→ Task instructions
Please return the listing below from the line with "(419, 204) none" through its last line, exactly, and include nothing else.

→ Records provided
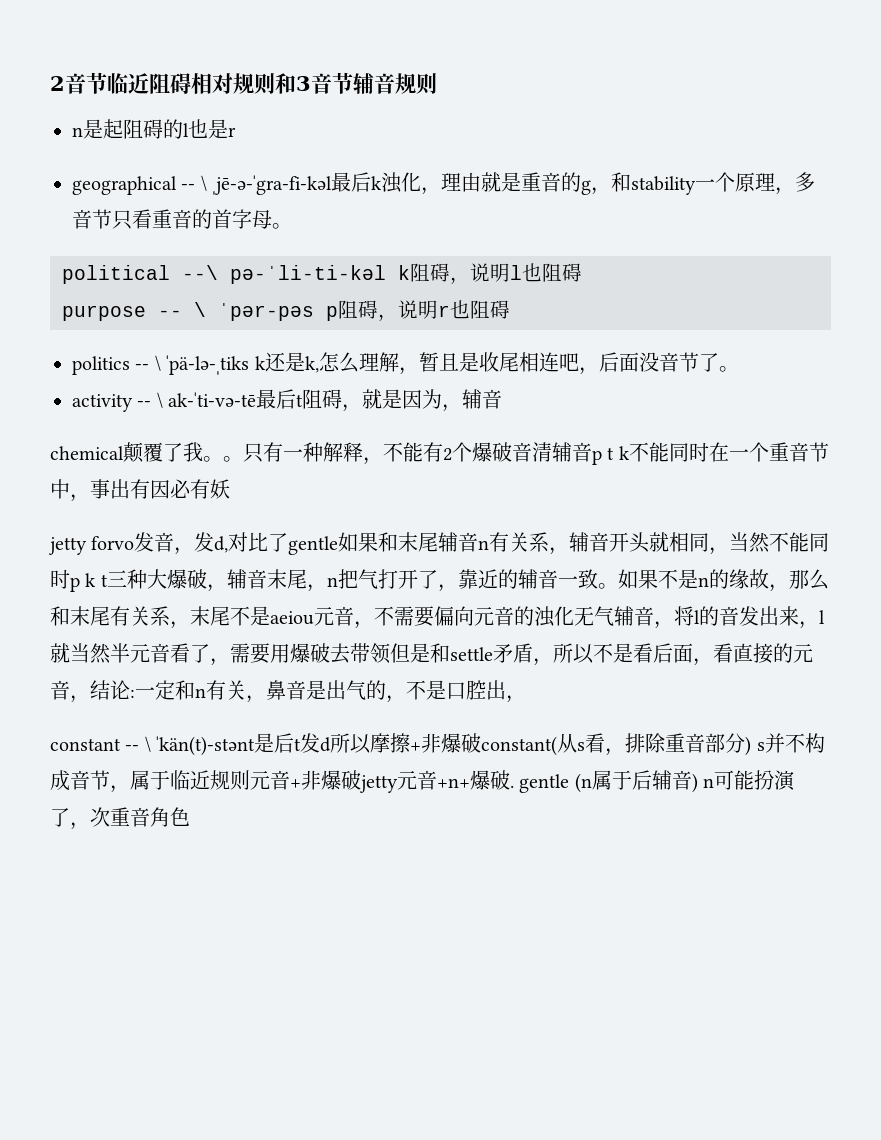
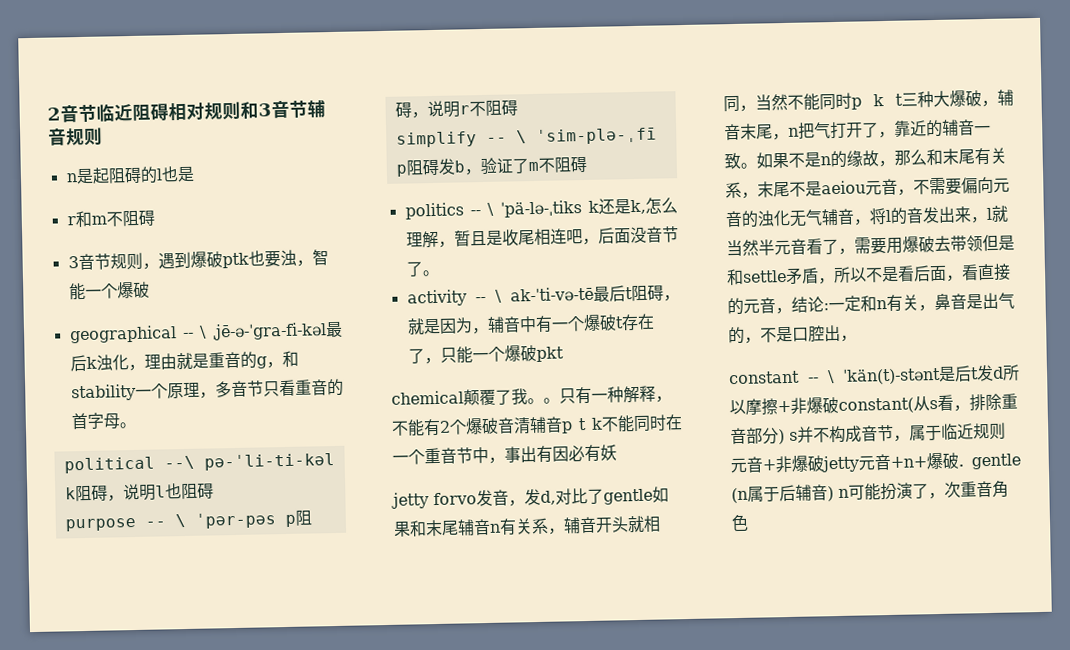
[228,127,236,137] r -> [66,209,155,228] [67,249,329,271] [68,281,150,301] // r和m不阻碍 // 3音节规则，遇到爆破ptk也要浊，智能一个爆破
[450,300,470,319] 也 -> [468,99,518,117] [395,127,657,148] [395,157,555,177] 不阻碍 // simplify -- \ ˈsim-plə-ˌfī p阻碍发b，验证了m不
(503, 399) none -> [518,313,655,333] [407,344,564,365] 中有一个爆破t存在了，只能一个爆破pkt

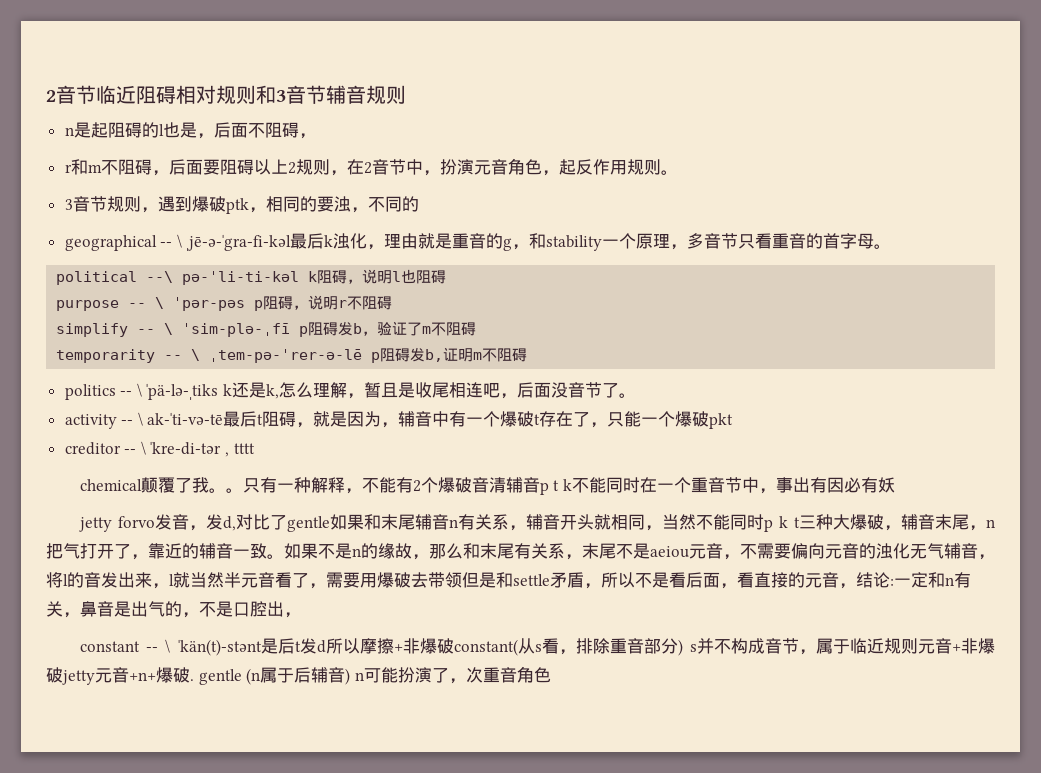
(195, 174) none -> [196,122,316,139] ，后面不阻碍，
(155, 218) none -> [151,158,678,176] ，后面要阻碍以上2规则，在2音节中，扮演元音角色，起反作用规则。
[247,249,329,268] [68,281,150,301] 也要浊，智能一个爆破 -> [248,196,419,213] ，相同的要浊，不同的
(587, 164) none -> [56,347,528,363] // temporarity -- \ ˌtem-pə-ˈrer-ə-lē p阻碍发b,证明m不阻碍
(564, 354) none -> [64,441,255,457] // creditor -- \ ˈkre-di-tər , tttt

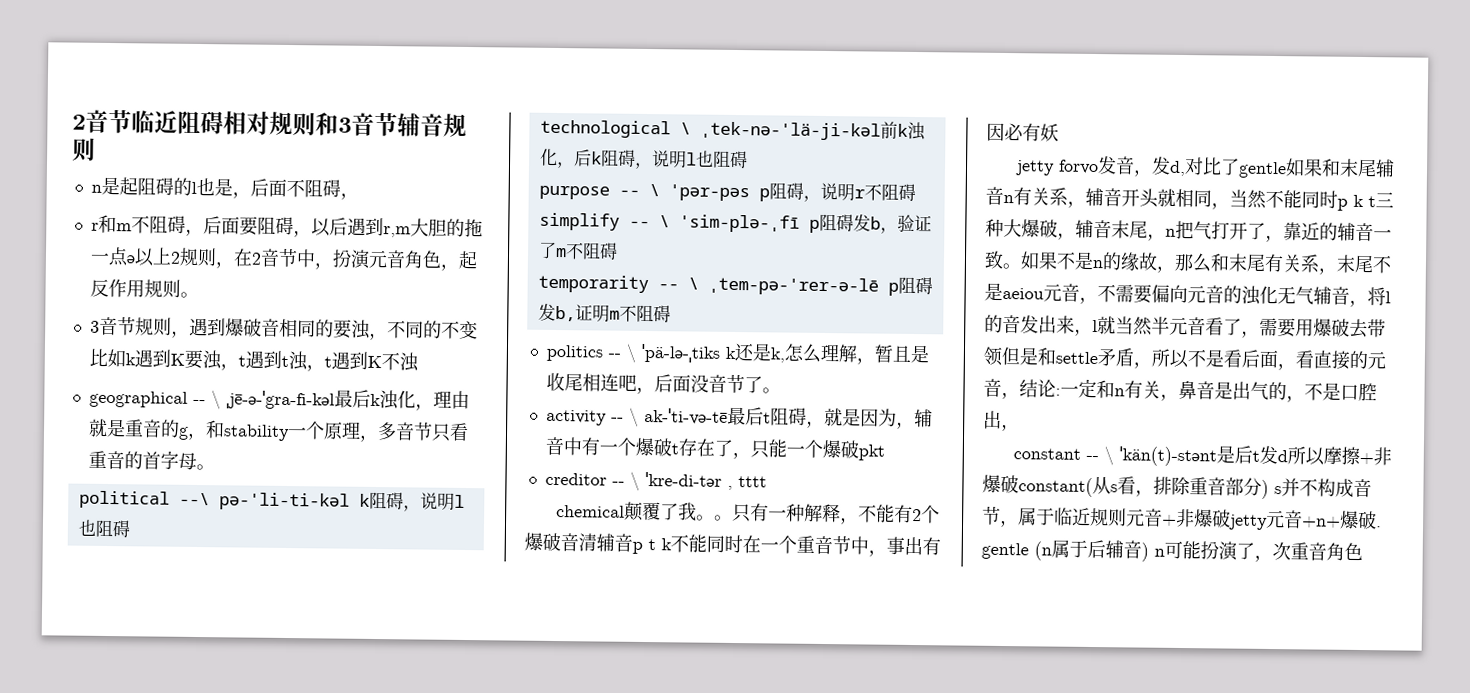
(254, 167) none -> [292,217,483,238] [89,246,135,267] ，以后遇到r,m大胆的拖一点ə
[225,198,266,214] ptk， -> [260,318,280,337] 音
(419, 204) none -> [440,320,478,340] [88,348,419,372] 不变比如k遇到K要浊，t遇到t浊，t遇到K不浊
(447, 277) none -> [539,119,926,141] [539,148,748,170] // technological \ ˌtek-nə-ˈlä-ji-kəl前k浊化，后k阻碍，说明l也阻碍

→ Task response
(419, 204) none -> [440,320,478,340] [88,348,419,372] 不变比如k遇到K要浊，t遇到t浊，t遇到K不浊
(447, 277) none -> [539,119,926,141] [539,148,748,170] // technological \ ˌtek-nə-ˈlä-ji-kəl前k浊化，后k阻碍，说明l也阻碍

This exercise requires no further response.